§ Assigned task:
From the first line to the last, retype the records exactly and skip the pictures.

::: Data provided :::

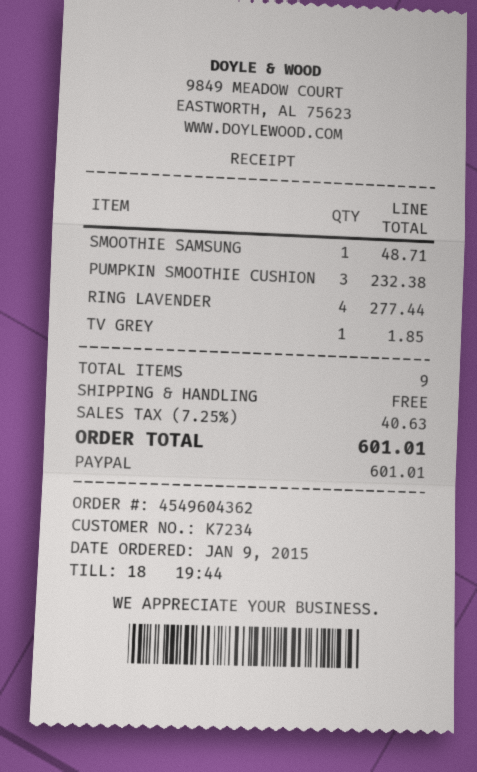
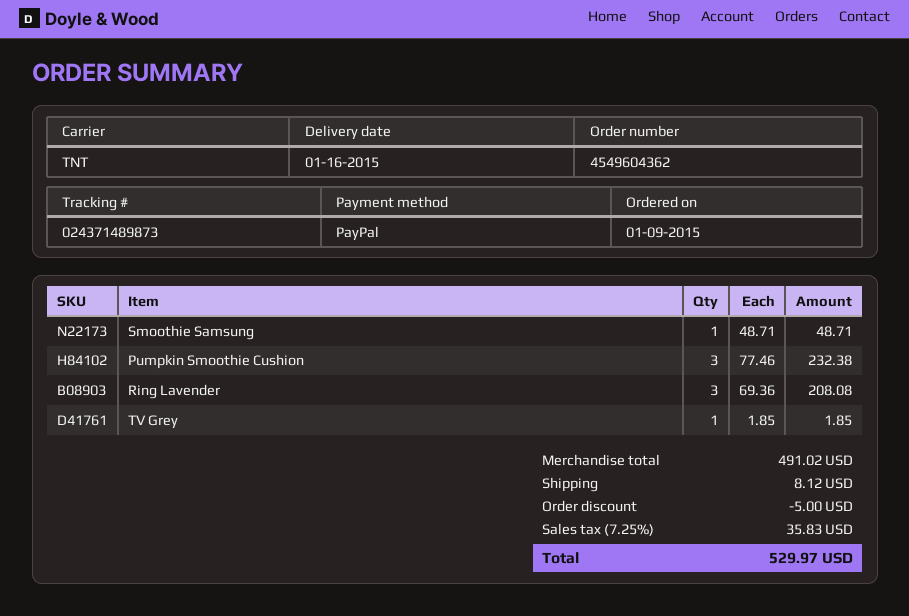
RING LAVENDER: 4 for 277.44 -> 3 for 208.08
discount: none -> 5.00
shipping: 0.00 -> 8.12
tax: 7.25% = 40.63 -> 7.25% = 35.83
total: 601.01 -> 529.97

:::

§ Answer section:
RING LAVENDER: 4 for 277.44 -> 3 for 208.08
discount: none -> 5.00
shipping: 0.00 -> 8.12
tax: 7.25% = 40.63 -> 7.25% = 35.83
total: 601.01 -> 529.97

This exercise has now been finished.